Carney nominates Seitz, Montgomery-Reeves for top court
Gov. John Carney has nominated Justice Collins Jacques “CJ” Seitz Jr., son of well-known state jurist Collins Seitz, to be the next Chief Justice of the Delaware Supreme Court, while also nominating Vice Chancellor Tamika Montgomery-Reeves to fill Seitz’s seat, if confirmed.
Montgomery-Reeves would be Delaware’s first black jurist on the state Supreme Court, ending the First State’s inclusion on a list of 18 states that have never had an African American serve on its top court.
The judicial nomination, which requires approval from the Delaware Senate, is scheduled for a Nov. 7 special session confirmation hearing. If approved by the Senate, Seitz and Montgomery-Reeves would begin 12-year terms.
Current Chief Justice Leo Strine Jr., 55, who surprised many with his retirement announcement in July, ends his tenure Oct. 30 – nearly seven years shy of the end of his appointed term. Strine was sworn into the chief seat of Delaware’s top court in February 2014, after serving for 16 years on the Court of Chancery, including more than two years as chancellor.
In an unusual but not unprecedented move, the Judicial Nominating Commission – which reviews applicants for openings on Delaware’s bench – reportedly forwarded the names of all five applicants for the position to Carney for interviews and consideration.
In addition to Justice CJ Seitz, who already serves on the Supreme Bench, two other Supreme Court justices, James Vaughn Jr. and Karen Valihura, applied for the promotion, according to a source close to the process. In addition, from the Court of Chancery, Chancellor Andre Bouchard applied. And from Delaware’s top trial court, Judge Jan Jurden, president judge of the Delaware Superior Court, applied as well.
If Montgomery-Reeves is confirmed, it would be the first extended period in the Supreme Court’s history that two women have served concurrently. Justice Carolyn Berger, the court’s first female justice, left the bench in September 2014 just three months after Valihura was appointed.
Gov. Markell announced his appointment of Collins “C.J.” Seitz Jr. in February 2015, and Seitz was confirmed to the court by the Delaware Senate a month later, starting a 12-year term that expires on April 14, 2027. Seitz received a bachelor of arts degree from the University of Delaware in 1980 and a Juris Doctor from Villanova University School of Law.
The most frequent term applied to Seitz by his peers is that of “a fine legal mind, one of the best,” according to the DBT source. He comes from a long line of legal pedigree. His father, the late Collins Jacques Seitz, was a Circuit Judge of the United States Court of Appeals for the Third Circuit, where he was called “the greatest judge in Delaware history” by News Journal editorial columnist Harry Themal, a longtime observer of Delaware’s public affairs and politics.
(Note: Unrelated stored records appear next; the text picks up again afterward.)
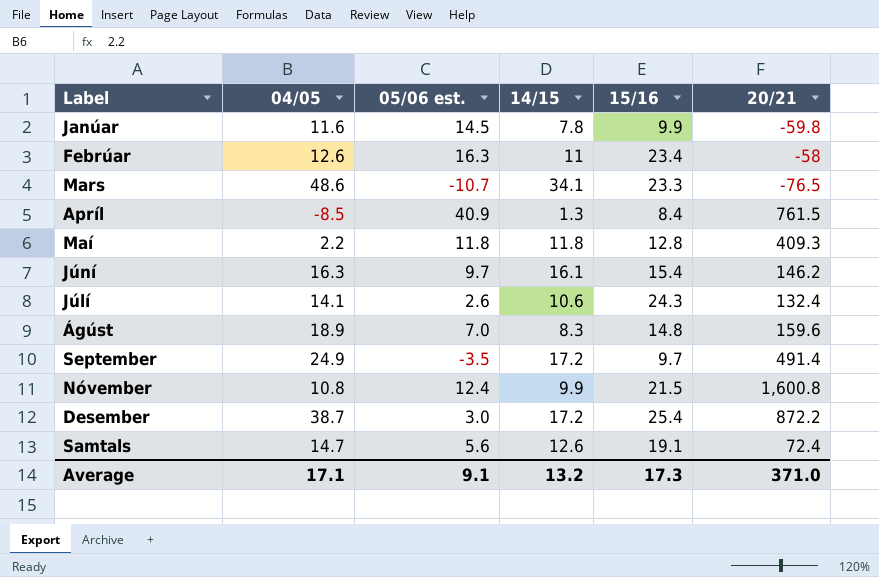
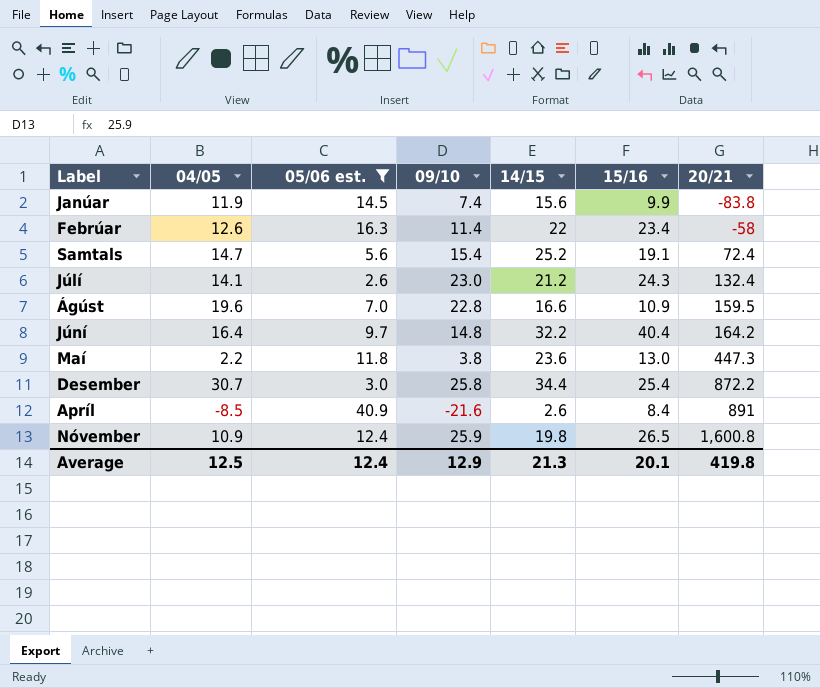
filter: none -> 05/06 est. >= 2.6
row order: none -> 20/21 ascending
column 09/10 | position: none -> 4
Janúar | 04/05: 11.6 -> 11.9
Janúar | 14/15: 7.8 -> 15.6
Janúar | 20/21: -59.8 -> -83.8
Febrúar | 14/15: 11 -> 22
Samtals | 14/15: 12.6 -> 25.2
Júlí | 14/15: 10.6 -> 21.2
Ágúst | 04/05: 18.9 -> 19.6
Ágúst | 14/15: 8.3 -> 16.6
Ágúst | 15/16: 14.8 -> 10.9
Ágúst | 20/21: 159.6 -> 159.5
Júní | 04/05: 16.3 -> 16.4
Júní | 14/15: 16.1 -> 32.2
Júní | 15/16: 15.4 -> 40.4
Júní | 20/21: 146.2 -> 164.2
Maí | 14/15: 11.8 -> 23.6
Maí | 15/16: 12.8 -> 13.0
Maí | 20/21: 409.3 -> 447.3
Desember | 04/05: 38.7 -> 30.7
Desember | 14/15: 17.2 -> 34.4
Apríl | 14/15: 1.3 -> 2.6
Apríl | 20/21: 761.5 -> 891
Nóvember | 04/05: 10.8 -> 10.9
Nóvember | 14/15: 9.9 -> 19.8
Nóvember | 15/16: 21.5 -> 26.5
Average | 04/05: 17.1 -> 12.5
Average | 05/06 est.: 9.1 -> 12.4
Average | 14/15: 13.2 -> 21.3
Average | 15/16: 17.3 -> 20.1
Average | 20/21: 371.0 -> 419.8

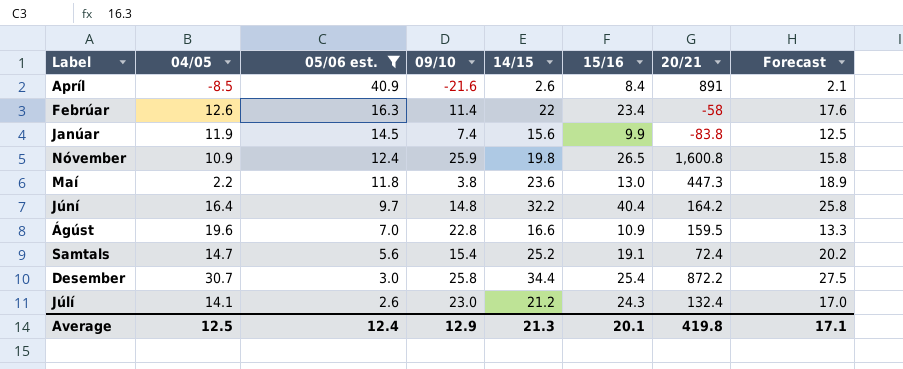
row order: 20/21 ascending -> 05/06 est. descending
column Forecast | formula: none -> [14/15] * 0.8

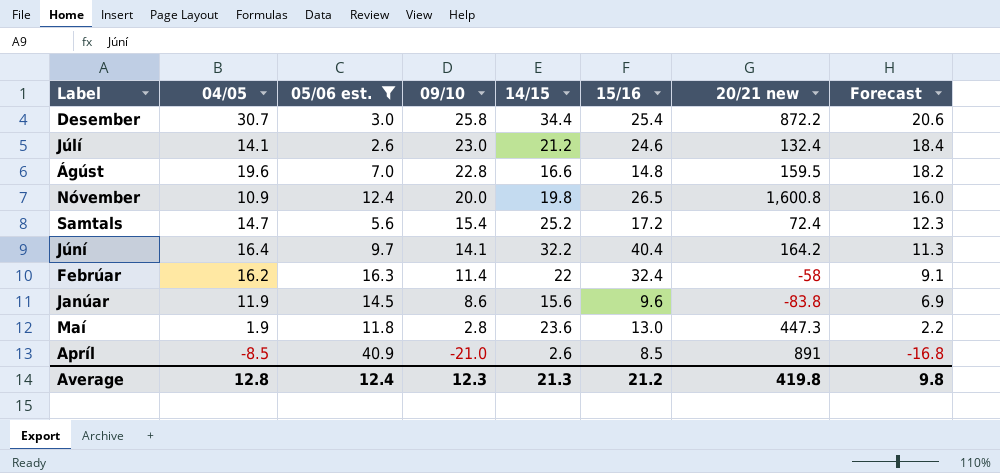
row order: 05/06 est. descending -> 09/10 descending
column name: 20/21 -> 20/21 new
column Forecast | formula: [14/15] * 0.8 -> [09/10] * 0.8
Júlí | 15/16: 24.3 -> 24.6
Ágúst | 15/16: 10.9 -> 14.8
Nóvember | 09/10: 25.9 -> 20.0
Samtals | 15/16: 19.1 -> 17.2
Júní | 09/10: 14.8 -> 14.1
Febrúar | 04/05: 12.6 -> 16.2
Febrúar | 15/16: 23.4 -> 32.4
Janúar | 09/10: 7.4 -> 8.6
Janúar | 15/16: 9.9 -> 9.6
Maí | 04/05: 2.2 -> 1.9
Maí | 09/10: 3.8 -> 2.8
Apríl | 09/10: -21.6 -> -21.0
Apríl | 15/16: 8.4 -> 8.5
Average | 04/05: 12.5 -> 12.8
Average | 09/10: 12.9 -> 12.3
Average | 15/16: 20.1 -> 21.2
Average | Forecast: 17.1 -> 9.8

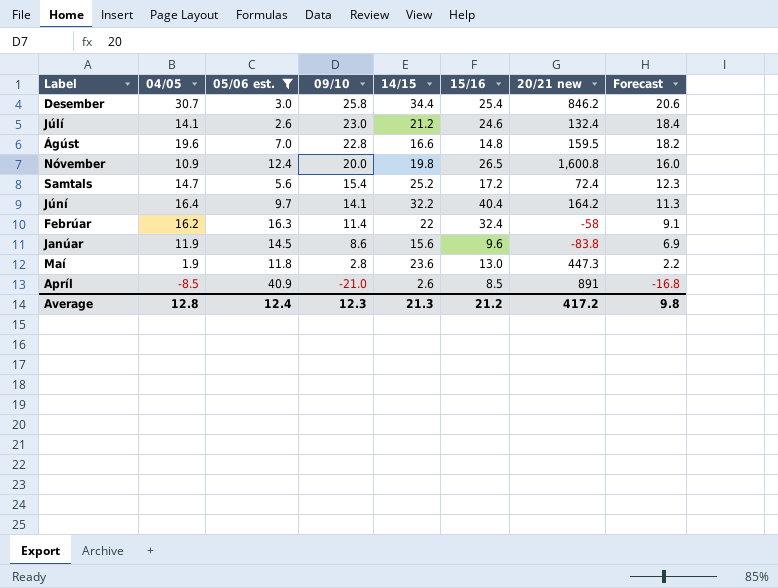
Desember | 20/21 new: 872.2 -> 846.2
Average | 20/21 new: 419.8 -> 417.2

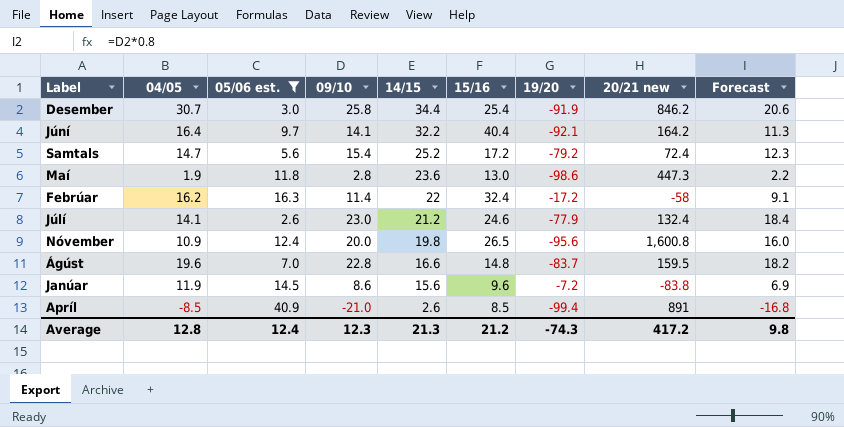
row order: 09/10 descending -> 14/15 descending
column 19/20 | position: none -> 7

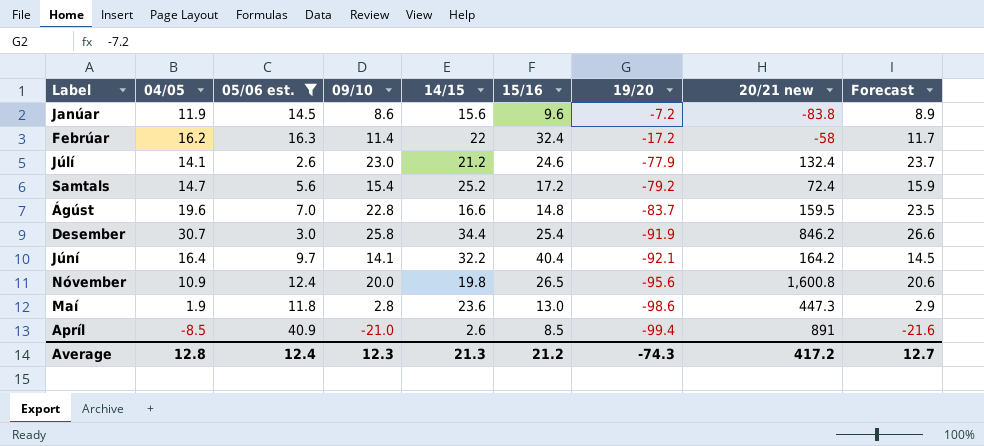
row order: 14/15 descending -> 19/20 descending
column Forecast | formula: [09/10] * 0.8 -> [09/10] * 1.03
Average | Forecast: 9.8 -> 12.7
Before his appointment to the bench, younger Seitz was a founding partner of Seitz, Ross, Aronstam & Moritz LLP. He was also previously the managing partner of Connolly Bove Lodge & Hutz LLP.
“Justice Seitz is one of Delaware’s finest legal minds, and I’m pleased to send his nomination to the Delaware Senate,” Carney said in the prepared statement. “Delaware courts have a longstanding reputation across our country as objective, stable, and nonpartisan. Justice Seitz has the judgment, sense of fairness, and experience necessary to maintain and build on that reputation as our next Chief Justice. I look forward to the Senate considering his nomination.”
Montgomery-Reeves was nominated and confirmed in 2015 to serve on the Court of Chancery. Before joining the judiciary, she practiced at Wilson Sonsini Goodrich & Rosati in Wilmington, where she focused on corporate governance and business litigation. Montgomery-Reeves also practiced at Weil Gotshal & Manges in New York, where she focused on corporate governance and securities litigation.
“Since 2015, Vice Chancellor Montgomery-Reeves has served with distinction on Delaware’s Court of Chancery – our country’s premier venue for corporate litigation,” Carney said in his press release. “Before her appointment to the Court of Chancery, Vice Chancellor Montgomery-Reeves practiced corporate law in Wilmington and New York. She’s the right person to serve as the next Associate Justice on our Supreme Court. I look forward to the Senate considering her nomination.”
Montgomery-Reeves graduated from the University of Mississippi and the University of Georgia School of Law, where she continues to serve as a guest professor, according to its website.
The “merit selection” by Judicial Nominating Commission is a process that former Gov. Pierre S. du Pont IV, who served from 1977 to 1985, put in place in his first term to “take the politics out of judicial selection.”
Aside from Justices Strine, Seitz, Vaughn and Valihura, Justice Gary Traynor serves on the five-member Supreme Court, having been confirmed in 2017.